里芋のカルテ

▪里芋について

原産地は、インド東部からインドシナ半島にかけての地域とされ、稲作よりも以前に日本に伝来しており、現在では200以上の品種があります。山間部に自生する山芋「自然薯」に対し、里で栽培されることから「里芋」としてこの名が付いたとされています。
かつては食べるだけでなく、里芋の性質を利用して、すった里芋と小麦粉、ショウガと合わせ、打ち身、ねんざ、神経痛などの痛み止めとして薬効を発揮していました。

▪里芋の選び方

  • 皮に縞模様がくっきりと出て丸い形で、ころころと太っているもの(持ったときに重量感があるもの)を選びます。

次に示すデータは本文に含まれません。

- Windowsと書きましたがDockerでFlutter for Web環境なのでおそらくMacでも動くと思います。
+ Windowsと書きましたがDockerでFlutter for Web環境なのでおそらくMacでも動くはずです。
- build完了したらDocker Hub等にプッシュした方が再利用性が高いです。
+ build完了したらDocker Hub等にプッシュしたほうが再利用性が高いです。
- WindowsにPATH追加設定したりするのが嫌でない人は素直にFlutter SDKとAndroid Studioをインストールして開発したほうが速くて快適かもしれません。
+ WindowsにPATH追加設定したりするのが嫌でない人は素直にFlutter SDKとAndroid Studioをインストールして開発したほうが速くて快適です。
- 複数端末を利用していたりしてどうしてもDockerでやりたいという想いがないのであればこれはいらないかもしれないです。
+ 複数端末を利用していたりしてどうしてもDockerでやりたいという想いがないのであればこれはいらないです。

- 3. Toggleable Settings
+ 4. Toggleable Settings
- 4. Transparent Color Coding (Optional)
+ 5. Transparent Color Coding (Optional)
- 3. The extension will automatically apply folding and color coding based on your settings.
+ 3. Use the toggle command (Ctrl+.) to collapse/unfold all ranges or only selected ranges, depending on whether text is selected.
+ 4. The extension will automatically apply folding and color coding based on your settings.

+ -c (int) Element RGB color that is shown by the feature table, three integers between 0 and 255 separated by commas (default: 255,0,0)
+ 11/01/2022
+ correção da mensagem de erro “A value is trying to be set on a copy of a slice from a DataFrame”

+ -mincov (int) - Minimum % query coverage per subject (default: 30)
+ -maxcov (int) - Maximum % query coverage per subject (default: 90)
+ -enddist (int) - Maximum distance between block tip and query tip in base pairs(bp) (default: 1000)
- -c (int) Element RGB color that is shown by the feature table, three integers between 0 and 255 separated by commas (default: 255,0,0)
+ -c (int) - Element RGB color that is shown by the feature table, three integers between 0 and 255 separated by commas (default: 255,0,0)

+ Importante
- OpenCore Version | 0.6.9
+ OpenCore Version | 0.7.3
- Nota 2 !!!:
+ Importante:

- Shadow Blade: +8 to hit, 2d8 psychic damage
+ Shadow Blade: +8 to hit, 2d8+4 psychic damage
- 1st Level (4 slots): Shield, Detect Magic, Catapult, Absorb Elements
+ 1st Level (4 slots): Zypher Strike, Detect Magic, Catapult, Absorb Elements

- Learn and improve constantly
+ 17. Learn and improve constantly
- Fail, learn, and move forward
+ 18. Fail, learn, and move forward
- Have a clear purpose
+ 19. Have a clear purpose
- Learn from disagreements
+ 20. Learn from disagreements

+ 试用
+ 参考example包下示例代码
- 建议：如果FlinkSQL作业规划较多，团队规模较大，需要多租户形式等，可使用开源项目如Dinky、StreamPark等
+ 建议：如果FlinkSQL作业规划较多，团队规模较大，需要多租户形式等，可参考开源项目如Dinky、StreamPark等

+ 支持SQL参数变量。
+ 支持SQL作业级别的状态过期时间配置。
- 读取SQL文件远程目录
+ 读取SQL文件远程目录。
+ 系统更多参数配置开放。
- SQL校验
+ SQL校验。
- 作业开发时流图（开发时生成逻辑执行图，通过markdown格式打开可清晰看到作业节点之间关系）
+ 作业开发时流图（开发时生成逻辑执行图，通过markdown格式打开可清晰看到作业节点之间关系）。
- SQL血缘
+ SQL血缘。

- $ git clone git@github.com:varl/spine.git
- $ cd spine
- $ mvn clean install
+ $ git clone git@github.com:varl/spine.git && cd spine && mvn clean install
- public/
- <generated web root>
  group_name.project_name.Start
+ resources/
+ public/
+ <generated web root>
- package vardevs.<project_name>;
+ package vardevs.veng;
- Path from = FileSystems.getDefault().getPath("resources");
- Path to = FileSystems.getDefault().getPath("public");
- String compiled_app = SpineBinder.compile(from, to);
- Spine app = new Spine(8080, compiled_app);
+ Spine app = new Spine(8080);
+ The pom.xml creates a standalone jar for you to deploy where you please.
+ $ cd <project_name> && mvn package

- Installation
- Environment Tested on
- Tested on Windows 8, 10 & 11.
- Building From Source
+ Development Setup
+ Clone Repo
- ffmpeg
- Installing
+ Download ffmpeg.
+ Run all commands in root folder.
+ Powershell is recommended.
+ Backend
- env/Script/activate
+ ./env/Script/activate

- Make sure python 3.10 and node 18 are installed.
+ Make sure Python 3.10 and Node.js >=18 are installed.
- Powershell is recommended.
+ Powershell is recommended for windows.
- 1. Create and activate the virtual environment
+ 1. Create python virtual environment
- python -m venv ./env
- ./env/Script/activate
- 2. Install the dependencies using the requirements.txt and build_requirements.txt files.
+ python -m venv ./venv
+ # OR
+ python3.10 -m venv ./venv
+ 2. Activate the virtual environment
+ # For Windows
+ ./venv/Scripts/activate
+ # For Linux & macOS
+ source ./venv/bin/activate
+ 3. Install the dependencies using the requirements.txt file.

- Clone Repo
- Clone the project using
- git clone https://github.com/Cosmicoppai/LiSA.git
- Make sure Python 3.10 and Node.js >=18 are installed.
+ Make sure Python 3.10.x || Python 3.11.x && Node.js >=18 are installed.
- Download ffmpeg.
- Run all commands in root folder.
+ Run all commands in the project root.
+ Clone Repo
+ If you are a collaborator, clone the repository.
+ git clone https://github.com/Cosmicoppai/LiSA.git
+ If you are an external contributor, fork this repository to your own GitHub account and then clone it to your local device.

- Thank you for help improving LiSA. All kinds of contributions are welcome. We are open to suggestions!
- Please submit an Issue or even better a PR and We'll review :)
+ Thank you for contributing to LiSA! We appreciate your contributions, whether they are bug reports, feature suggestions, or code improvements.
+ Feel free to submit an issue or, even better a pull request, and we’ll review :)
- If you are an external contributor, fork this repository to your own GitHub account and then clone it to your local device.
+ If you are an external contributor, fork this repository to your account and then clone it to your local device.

  • 皮にキズや芽が出ていなくて濃い茶褐色で、泥のついた湿っているものを選びます。

▪里芋の保存方法

  • 泥つきのものはそのままぬらした新聞紙などに包んで湿気を逃がさないように常温で保存します。

  • 洗い芋は冷蔵庫に保存し早めに食べます。皮をむいたものは水に漬けて変色をさけ早めに食べます。

▪里芋の栄養

  • 主成分はデンプンとたんぱく質です。他の芋と比べてカロリーは低く、カリウム、ビタミンB群、食物繊維の含有量が多いです。

  • ぬめりはムチンやガラクタンという成分で、胃や腸の粘膜を潤して保護したり、免疫力を向上させる役割があります。

▪里芋の調理方法

  • 皮をむくと手がかゆくなったりするので、洗ったら少し置いて、水気がなくなってから皮をむくと、水気が垂れなくてかゆくならない。さっと表面を茹でてから皮をむく方法もあります。

  • 煮物、汁物などに。洋風なら茹ででサラダやコロッケなどにしてもおいしいです。

▪愛知の伝統野菜

八名丸里芋

生産発祥地である旧八名郡八名村(現在の新城市一鍬田地内)の地名と丸い形から、昭和20年ごろに命名された里芋です。粘りが強くやわらかい特徴を持ち、味・食感ともに優れています。